The viral inoculation load is a key gap in our knowledge base for testing and policy. I struggle with test interpretation not knowing at what level a test should be positive since the question is not if the virus is present but rather: A. if the illness is caused by COVID-19 and if the person is infectious. Something I think about daily.
It probably has to do with testing how much passes through the mask. Then you know what viral load you need to get infected. That probably has a probability curve. So you can then look at that probability curve and find a percent chance of catching the virus.

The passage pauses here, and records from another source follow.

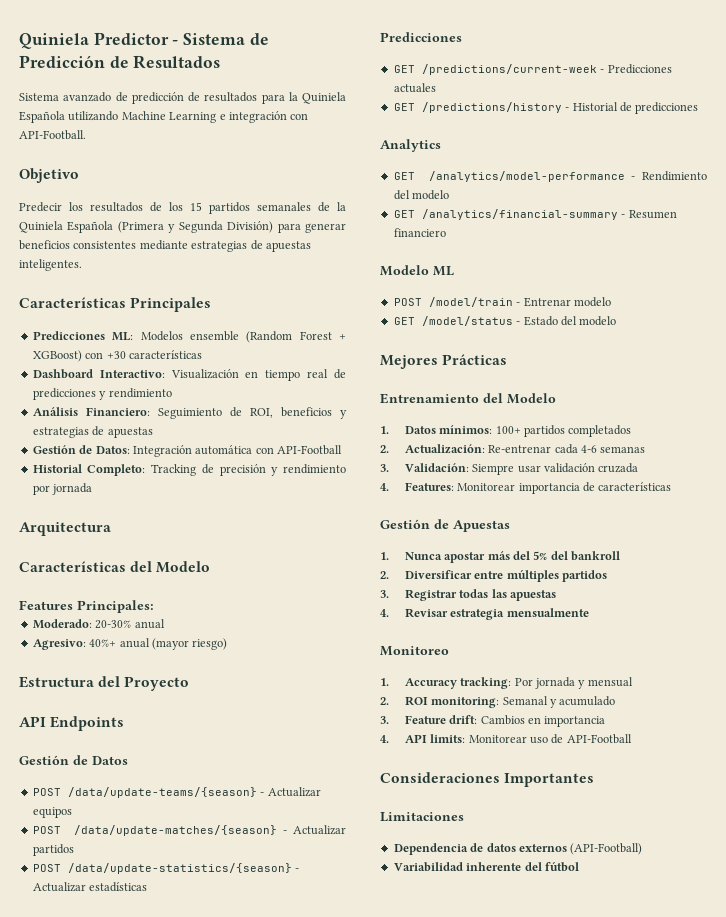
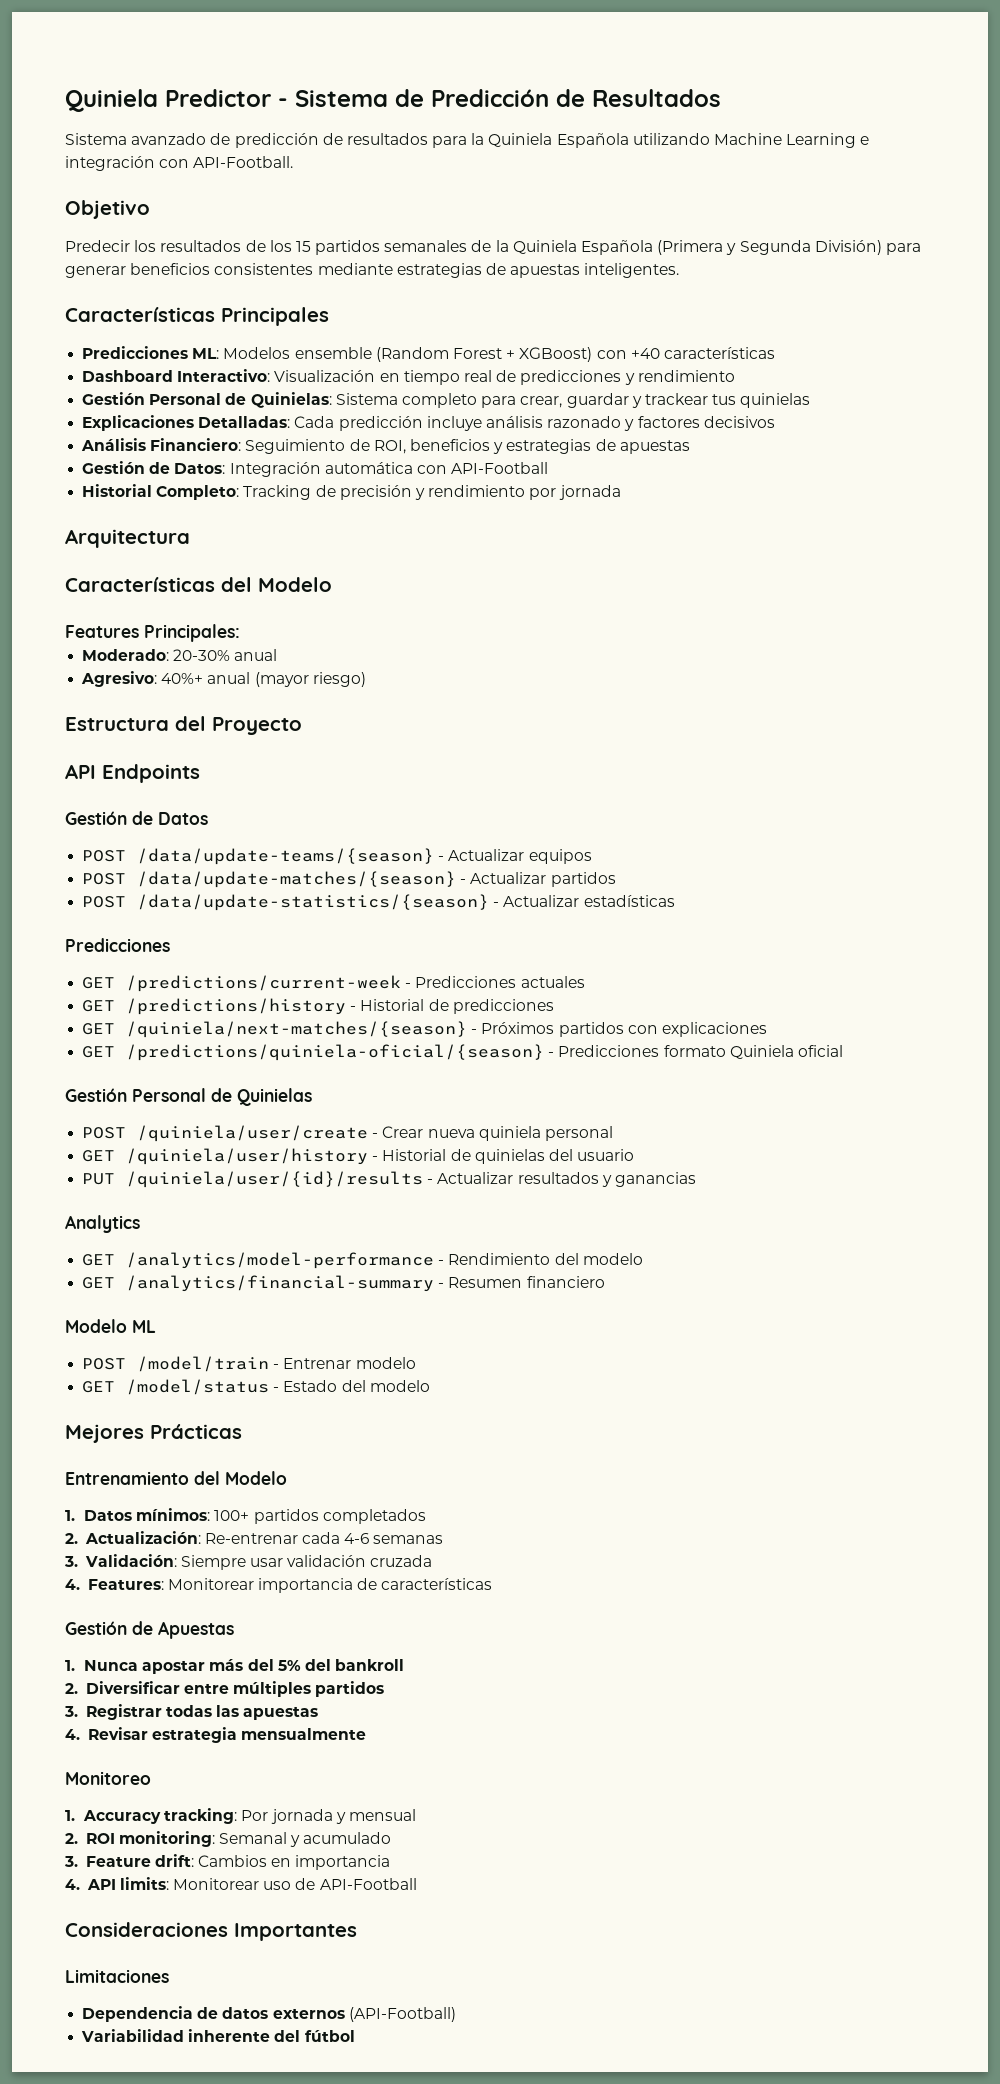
- Predicciones ML: Modelos ensemble (Random Forest + XGBoost) con +30 características
+ Predicciones ML: Modelos ensemble (Random Forest + XGBoost) con +40 características
+ Gestión Personal de Quinielas: Sistema completo para crear, guardar y trackear tus quinielas
+ Explicaciones Detalladas: Cada predicción incluye análisis razonado y factores decisivos
+ GET /quiniela/next-matches/{season} - Próximos partidos con explicaciones
+ GET /predictions/quiniela-oficial/{season} - Predicciones formato Quiniela oficial
+ Gestión Personal de Quinielas
+ POST /quiniela/user/create - Crear nueva quiniela personal
+ GET /quiniela/user/history - Historial de quinielas del usuario
+ PUT /quiniela/user/{id}/results - Actualizar resultados y ganancias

Touching your mask will have minimal effect. the Virus is rarely transferred by surface contact. Cleaning and washing hands help but is not the major mitigation, masks and social distance are.
Wearing masks is the first thing, next is wearing an effective mask (neck gators don't work well, nor do bandanas or single layer cloth masks)
The virus as a particle is extremely small (0.1 micron) but that is not the concern. The concern is droplets which are 1-10 microns. Most of the droplets are captured by masks. Face shields protect the wearer to some degree but have minimal benefit for everyone else, similar to the valve masks.
One study I read had transmission between a known infected person and unaffected without masks <6' for 15 min without masks at 17%, if the affected person is masked it was 3% and if both were masked it was 0.5%. Not sure how those numbers were calculated. But as you point out, a properly fit mask makes a big difference.
In the US vaccine distribution is likely to be a state by state process. Most experts agree that distributing the vaccine to front line health care workers is 1st priority to support the medical care system. Many agree that essential workers should be next followed by at risk individuals and finally healthy adults. But there are a ton of possible paths.